━━━━━ Dataset entries ━━━━━

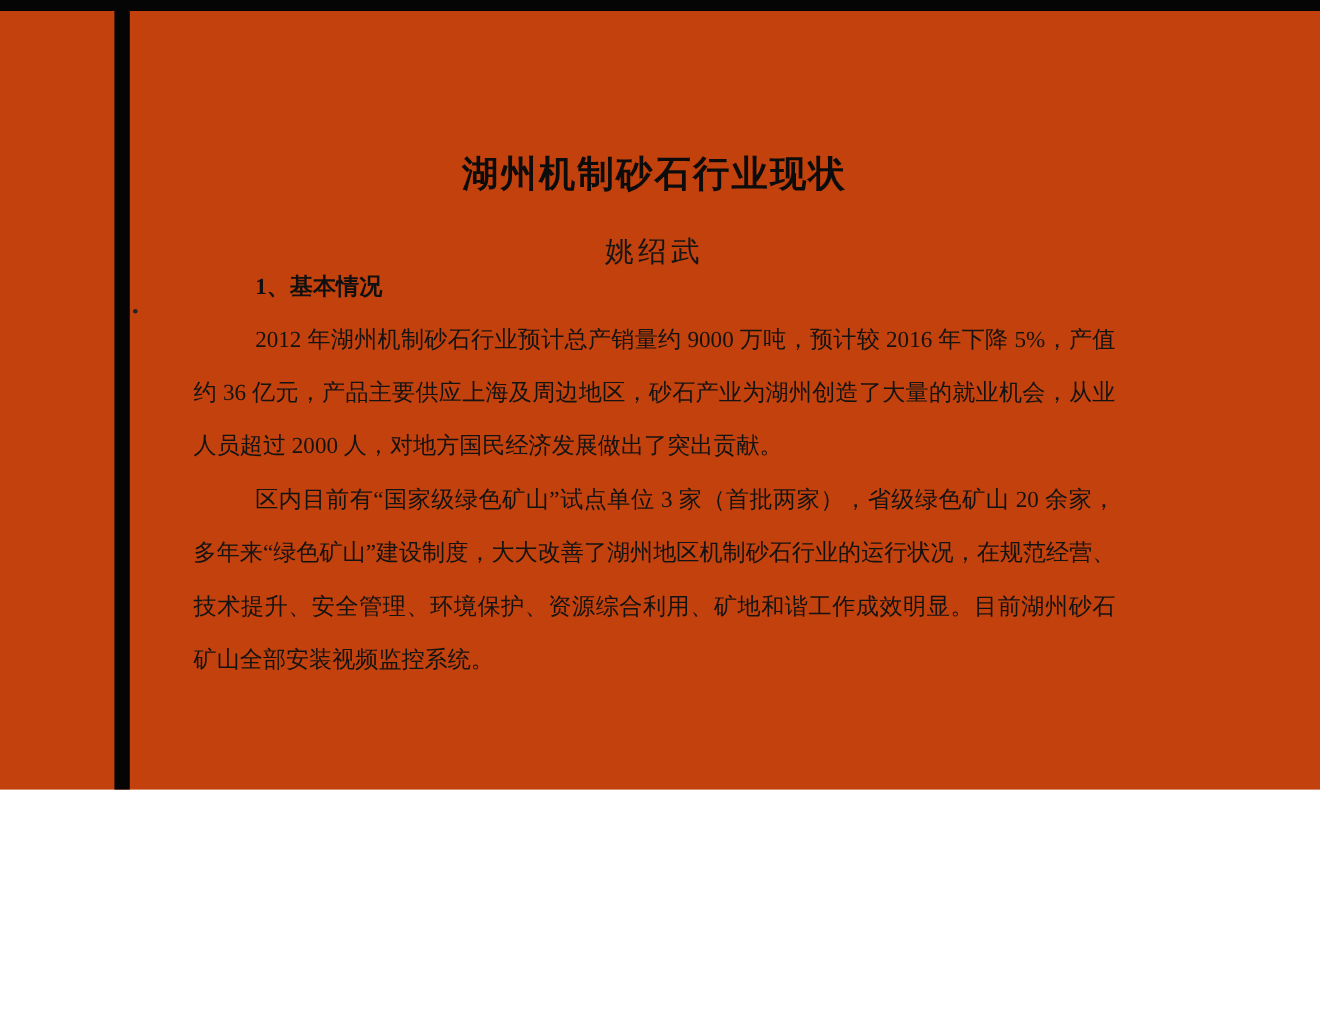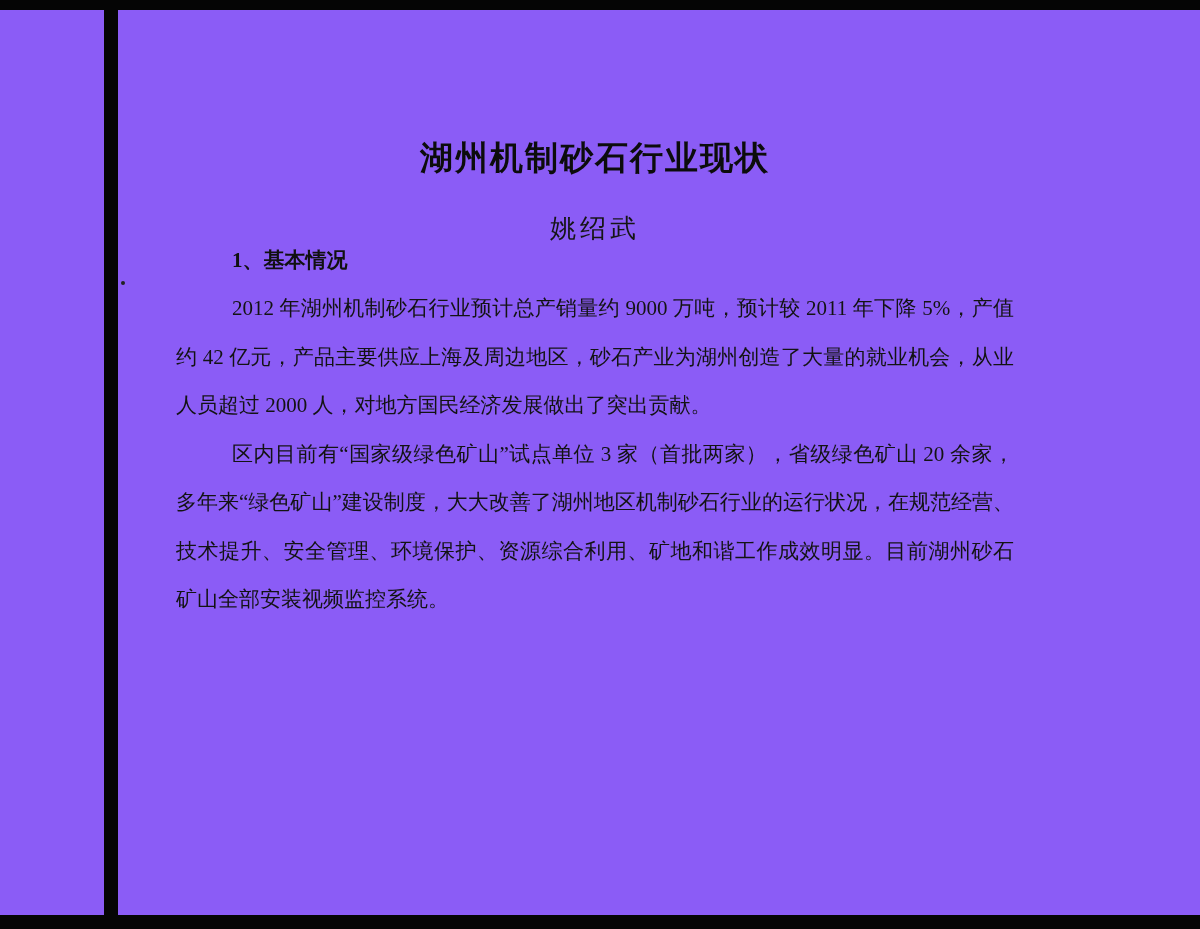--- a/index.html
+++ b/index.html
@@ -4,22 +4,22 @@
 <style>
   html, body {
     margin: 0;
     padding: 0;
     background: #ffffff;
     font-family: "Liberation Serif", "DejaVu Serif", serif;
   }
   .page {
     position: relative;
     width: 1200px;
-    height: 929px;
-    background: #8b5cf6;
+    height: 718px;
+    background: #c2410c;
     overflow: hidden;
     color: #111111;
   }
   
   .scan-bar { position: absolute; background: #050505; }
   .scan-top    { left: 0; top: 0; width: 1200px; height: 10px; }
   .scan-left   { left: 104px; top: 0; width: 14px; height: 929px; }
   .scan-bottom { left: 0; top: 915px; width: 1200px; height: 14px; }
   .scan-dot {
     position: absolute;
@@ -78,18 +78,18 @@
   <div class="scan-dot"></div>
 
   <div class="content">
     <h1 class="doc-title">湖州机制砂石行业现状</h1>
 
     <div class="doc-author">姚绍武</div>
 
     <div class="section-heading">1、基本情况</div>
 
     <div class="body-text">
-      <p>2012 年湖州机制砂石行业预计总产销量约 9000 万吨，预计较 2011 年下降 5%，产值约 42 亿元，产品主要供应上海及周边地区，砂石产业为湖州创造了大量的就业机会，从业人员超过 2000 人，对地方国民经济发展做出了突出贡献。</p>
+      <p>2012 年湖州机制砂石行业预计总产销量约 9000 万吨，预计较 2016 年下降 5%，产值约 36 亿元，产品主要供应上海及周边地区，砂石产业为湖州创造了大量的就业机会，从业人员超过 2000 人，对地方国民经济发展做出了突出贡献。</p>
       <p>区内目前有“国家级绿色矿山”试点单位 3 家（首批两家），省级绿色矿山 20 余家，多年来“绿色矿山”建设制度，大大改善了湖州地区机制砂石行业的运行状况，在规范经营、技术提升、安全管理、环境保护、资源综合利用、矿地和谐工作成效明显。目前湖州砂石矿山全部安装视频监控系统。</p>
     </div>
   </div>
 
 </div>
 
 </body></html>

━━━━━

Your output should be an exact copy of every line from the one containing "9000 万吨，预计较 2016" through the end of the records.

◆ **Task answer**:
+      <p>2012 年湖州机制砂石行业预计总产销量约 9000 万吨，预计较 2016 年下降 5%，产值约 36 亿元，产品主要供应上海及周边地区，砂石产业为湖州创造了大量的就业机会，从业人员超过 2000 人，对地方国民经济发展做出了突出贡献。</p>
       <p>区内目前有“国家级绿色矿山”试点单位 3 家（首批两家），省级绿色矿山 20 余家，多年来“绿色矿山”建设制度，大大改善了湖州地区机制砂石行业的运行状况，在规范经营、技术提升、安全管理、环境保护、资源综合利用、矿地和谐工作成效明显。目前湖州砂石矿山全部安装视频监控系统。</p>
     </div>
   </div>
 
 </div>
 
 </body></html>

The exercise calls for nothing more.